39

I just discovered the RDD.zip() method and I cannot imagine what its contract could possibly be.

I understand what it does, of course. However, it has always been my understanding that

  • the order of elements in an RDD is a meaningless concept
  • the number of partitions and their sizes is an implementation detail only available to the user for performance tuning

In other words, an RDD is a (multi)set, not a sequence (and, of course, in, e.g., Python one gets AttributeError: 'set' object has no attribute 'zip')

What is wrong with my understanding above?

What was the rationale behind this method?

Is it legal outside the trivial context like a.map(f).zip(a)?

EDIT 1:

  • Another crazy method is zipWithIndex(), as well as well as the various zipPartitions() variants.
  • Note that first() and take() are not crazy because they are just (non-random) samples of the RDD.
  • collect() is also okay - it just converts a set to a sequence which is perfectly legit.

EDIT 2: The reply says:

when you compute one RDD from another the order of elements in the new RDD may not correspond to that in the old one.

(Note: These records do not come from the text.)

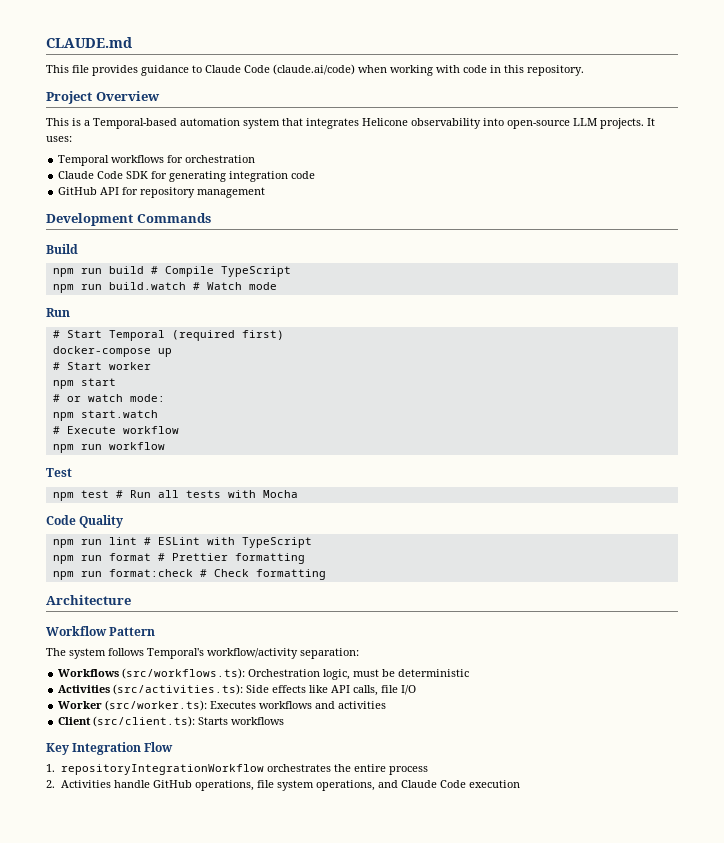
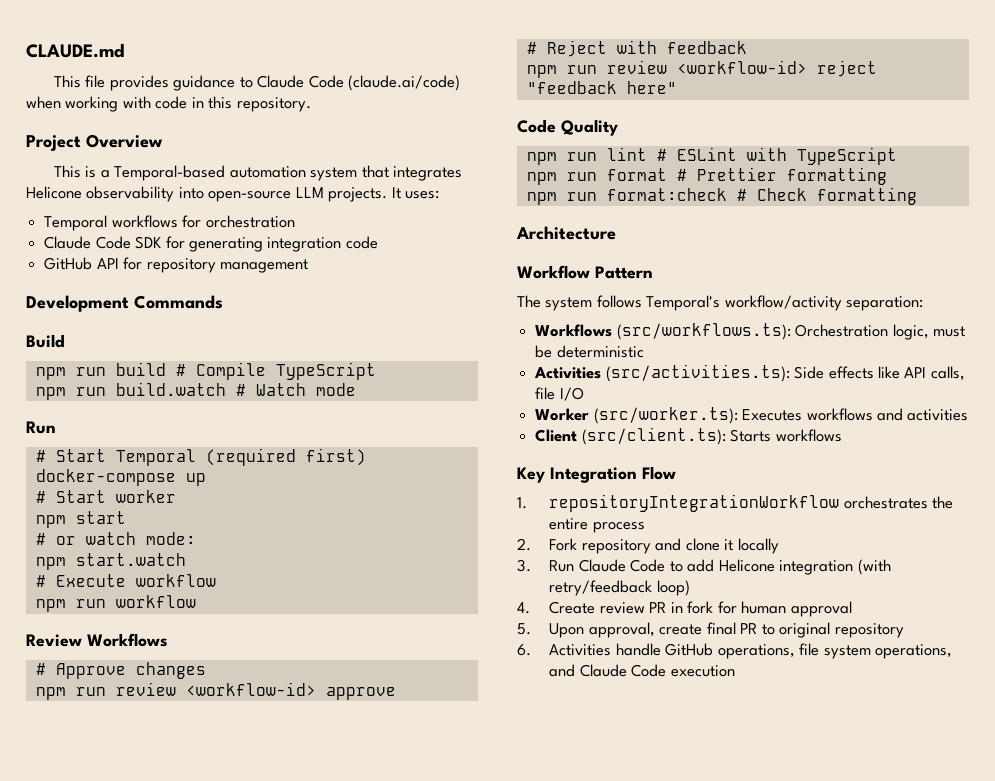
- Test
- npm test # Run all tests with Mocha
+ Review Workflows
+ # Approve changes
+ npm run review <workflow-id> approve
+ # Reject with feedback
+ npm run review <workflow-id> reject "feedback here"
- 2. Activities handle GitHub operations, file system operations, and Claude Code execution
+ 2. Fork repository and clone it locally
+ 3. Run Claude Code to add Helicone integration (with retry/feedback loop)
+ 4. Create review PR in fork for human approval
+ 5. Upon approval, create final PR to original repository
+ 6. Activities handle GitHub operations, file system operations, and Claude Code execution

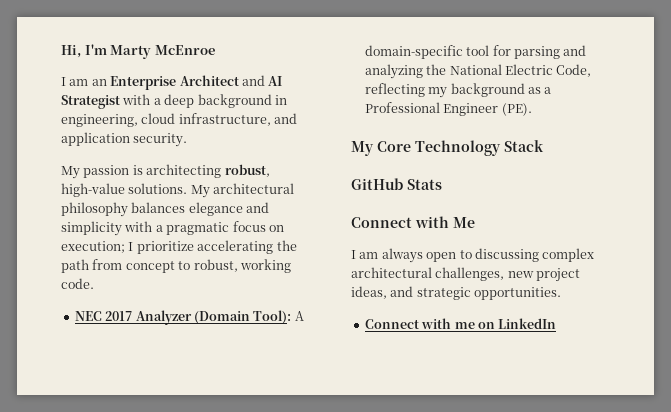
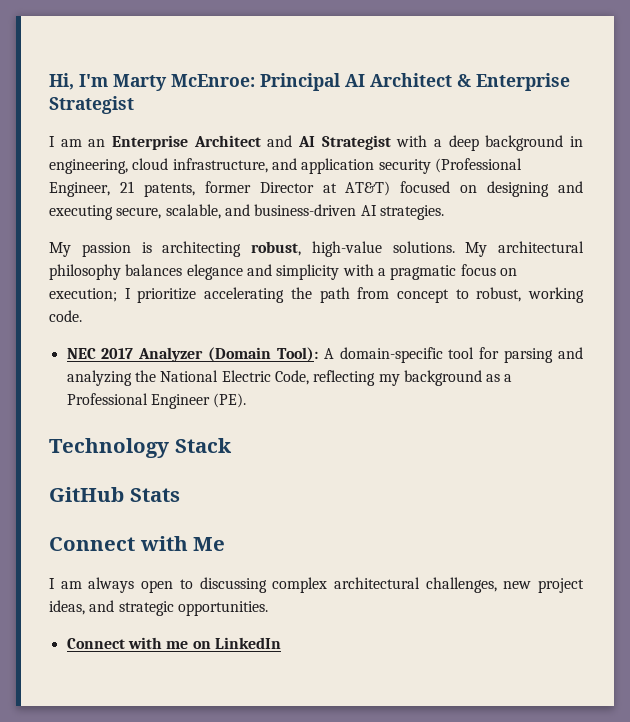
- Hi, I'm Marty McEnroe
+ Hi, I'm Marty McEnroe: Principal AI Architect & Enterprise Strategist
- I am an Enterprise Architect and AI Strategist with a deep background in engineering, cloud infrastructure, and application security.
+ I am an Enterprise Architect and AI Strategist with a deep background in engineering, cloud infrastructure, and application security (Professional Engineer, 21 patents, former Director at AT&T) focused on designing and executing secure, scalable, and business-driven AI strategies.
- My Core Technology Stack
+ Technology Stack

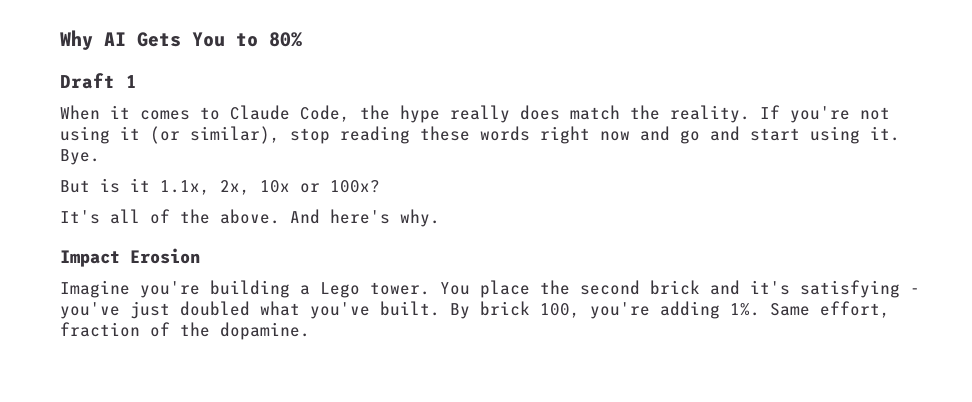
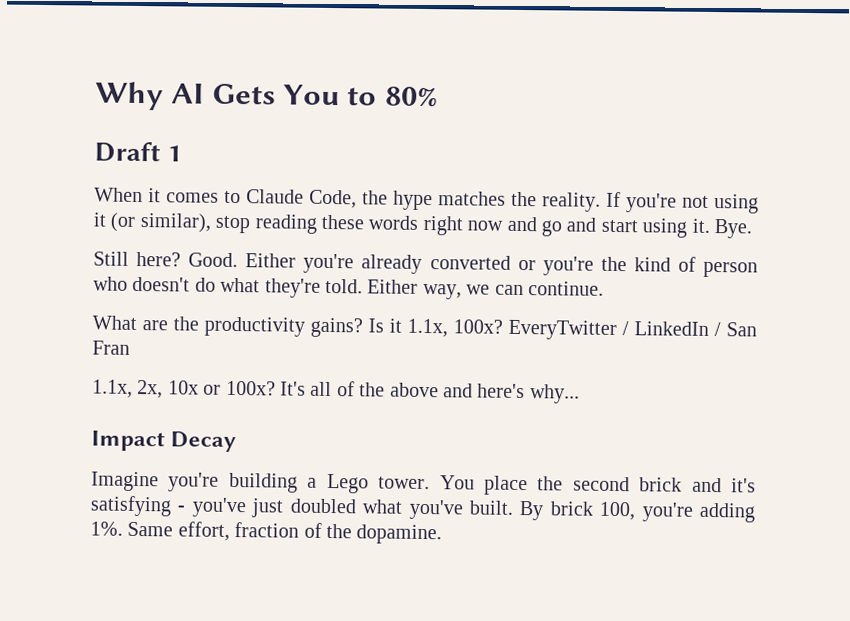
- When it comes to Claude Code, the hype really does match the reality.
+ When it comes to Claude Code, the hype matches the reality.
- But is it 1.1x, 2x, 10x or 100x?
- It's all of the above. And here's why.
+ Still here? Good. Either you're already converted or you're the kind of person who doesn't do what they're told. Either way, we can continue.
+ What are the productivity gains? Is it 1.1x, 100x? EveryTwitter / LinkedIn / San Fran
+ 1.1x, 2x, 10x or 100x? It's all of the above and here's why...
- Impact Erosion
+ Impact Decay

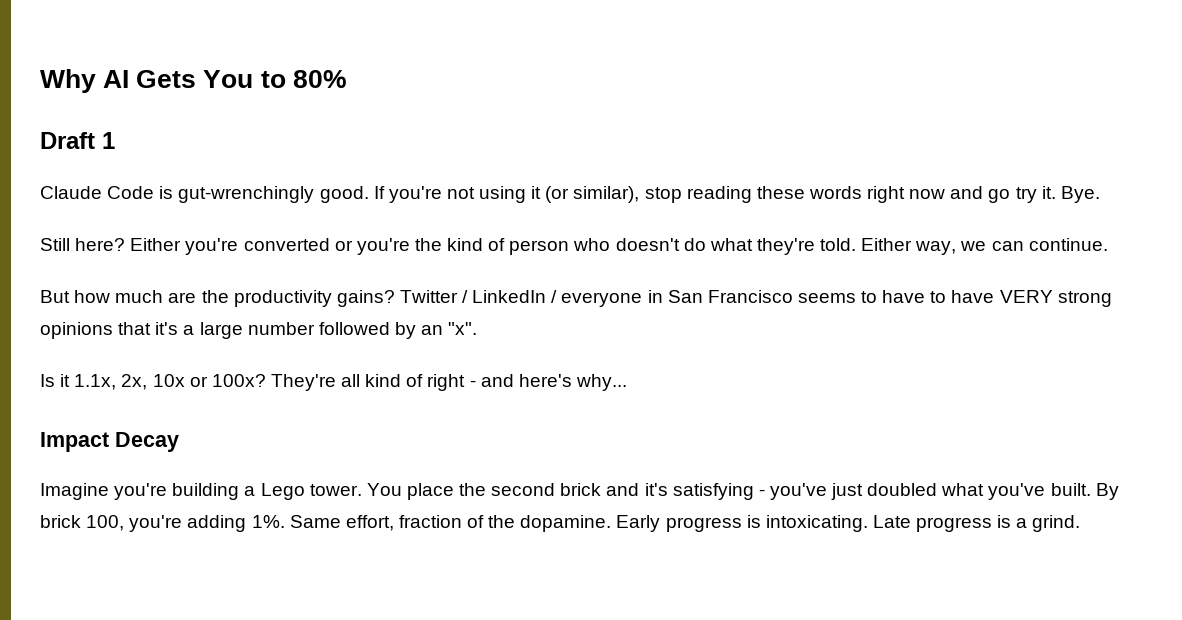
- When it comes to Claude Code, the hype matches the reality.
+ Claude Code is gut-wrenchingly good.
- If you're not using it (or similar), stop reading these words right now and go and start using it.
+ If you're not using it (or similar), stop reading these words right now and go try it.
- Good.
- Either you're already converted or you're the kind of person who doesn't do what they're told.
+ Either you're converted or you're the kind of person who doesn't do what they're told.
- What are the productivity gains?
+ But how much are the productivity gains?
- Is it 1.1x, 100x? EveryTwitter / LinkedIn / San Fran
- 1.1x, 2x, 10x or 100x?
+ Twitter / LinkedIn / everyone in San Francisco seems to have to have VERY strong opinions that it's a large number followed by an "x".
+ Is it 1.1x, 2x, 10x or 100x?
- It's all of the above and here's why...
+ They're all kind of right - and here's why...
+ Early progress is intoxicating. Late progress is a grind.

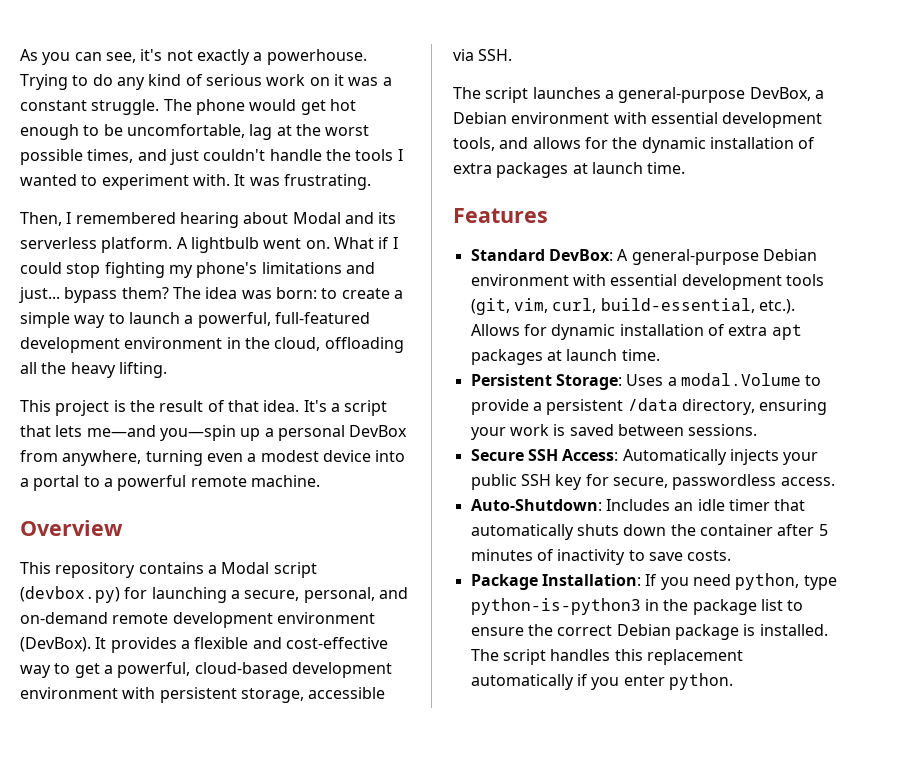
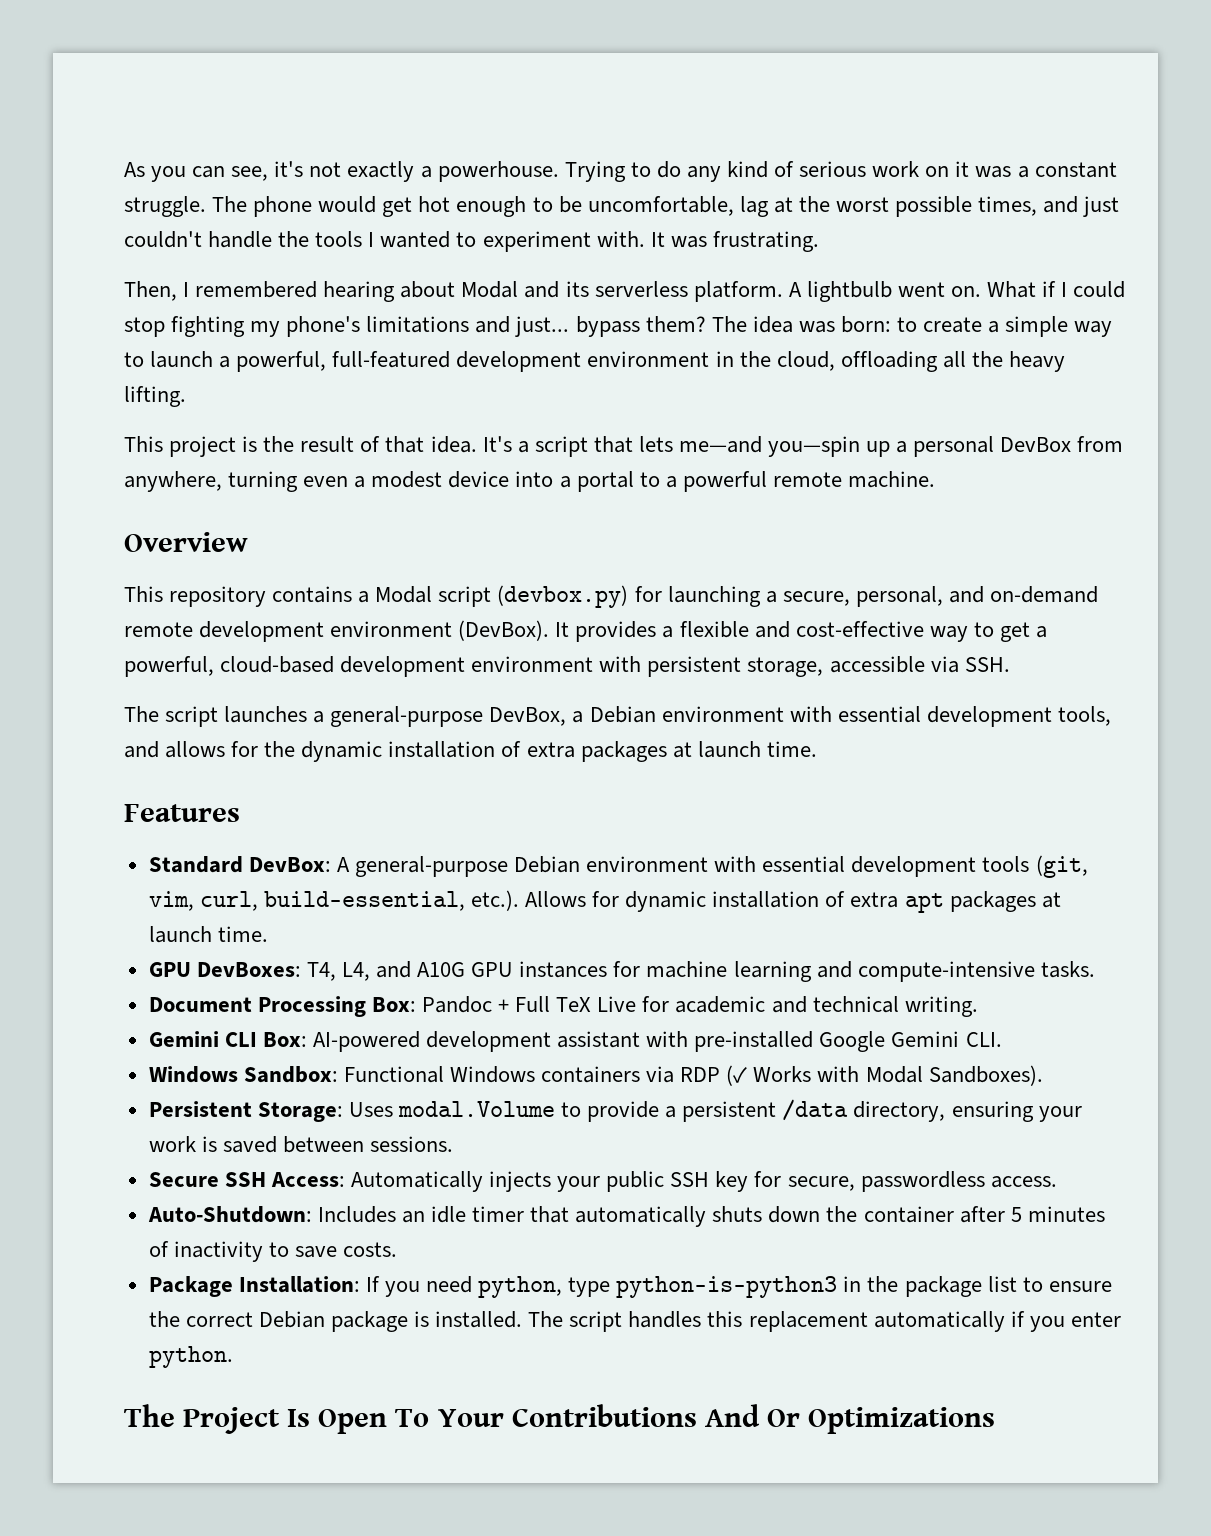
+ GPU DevBoxes: T4, L4, and A10G GPU instances for machine learning and compute-intensive tasks.
+ Document Processing Box: Pandoc + Full TeX Live for academic and technical writing.
+ Gemini CLI Box: AI-powered development assistant with pre-installed Google Gemini CLI.
+ Windows Sandbox: Functional Windows containers via RDP (✓ Works with Modal Sandboxes).
- Persistent Storage: Uses a modal.Volume to provide a persistent /data directory, ensuring your work is saved between sessions.
+ Persistent Storage: Uses modal.Volume to provide a persistent /data directory, ensuring your work is saved between sessions.
+ The Project Is Open To Your Contributions And Or Optimizations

This appears to imply that even the trivial a.map(f).zip(a) is not guaranteed to be equivalent to a.map(x => (f(x),x)). What is the situation when zip() results are reproducible?

Community
  • 1
  • 1
sds
  • 58,617
  • 29
  • 161
  • 278
  • 1
    I have to dig deeper, but it does seem that this is not the safest method (http://www.adamcrume.com/blog/archive/2014/02/19/fixing-sparks-rdd-zip). So, I dont know that I would rely on it? Although, in that case it at least throws now it seems: https://issues.apache.org/jira/browse/SPARK-1817 – Justin Pihony Mar 25 '15 at 23:49
  • 2
    [These comments on `zipWithIndex()` by Matei](https://issues.apache.org/jira/browse/SPARK-3098?focusedCommentId=14117622&page=com.atlassian.jira.plugin.system.issuetabpanels:comment-tabpanel#comment-14117622), the initial author of Spark, may be enlightening. – Nick Chammas Mar 26 '15 at 17:00

2 Answers2

25

It is not true that RDDs are always unordered. An RDD has a guaranteed order if it is the result of a sortBy operation, for example. An RDD is not a set; it can contain duplicates. Partitioning is not opaque to the caller, and can be controlled and queried. Many operations do preserve both partitioning and order, like map. That said I find it a little easy to accidentally violate the assumptions that zip depends on, since they're a little subtle, but it certainly has a purpose.

Sean Owen
  • 66,182
  • 23
  • 141
  • 173
  • 1
    Is it _guaranteed_ that `a.map(f).zip(a)` is equivalent to `a.map(x => (f(x),x))`? – sds Mar 26 '15 at 16:13
  • Depends on what a is really. If it has a defined ordering then yes should be. – Sean Owen Mar 26 '15 at 16:19
  • 2
    are you saying that RDD remembers that it went through `sortBy`? for how long? is that property preserved by `map`? `filter`? `flatMap`? – sds Mar 26 '15 at 16:20
  • 1
    Also, could you please provide a canonical use case for `zip`? I.e., a situation when the alternative(s), if any, are clearly worse (+1, thanks for the excellent answer) – sds Mar 26 '15 at 16:21
  • RDDs are immutable. Sorting produces a new RDD that is always sorted. Yes it is often used for putting back together some 1:1 transform of the original. I try to avoid it if possible since there is usually another way to do without it and doesn't require ordering for correctness – Sean Owen Mar 26 '15 at 16:25
  • 1
    I think one needs to be even more careful here. One might think that using sortBy is enough - but this only seems to be the case if you sortBy a key with no duplicates (e.g., some primary key/id). If there are duplicate keys, again the order is under-specified within those duplicate groups and the zip may not yield expected results. This comes up when one has a RDD[ComplexObject] where it can be difficult to pick a natural key to sort on that guarantees uniqueness. This is especially problematic when you try to extract generic functions out - as you don't know whether these properties hold. – MGwynne Jul 21 '16 at 11:27
  • Not saying that zip doesn't have some uses, but it seems to be very very specific, and the only way to guarantee correctness seems to be to checkpoint the file (ideally to HDFS/etc for redundancy) before doing order-dependent operations such as zip, zipWithIndex, randomSplit etc. Would be good to know if there is a better way. The documentation for zip seems too simple and ends up being misleading unless one already understands the issue (it seems to me). – MGwynne Jul 21 '16 at 11:30
8

The mental model I use (and recommend) is that the elements of an RDD are ordered, but when you compute one RDD from another the order of elements in the new RDD may not correspond to that in the old one.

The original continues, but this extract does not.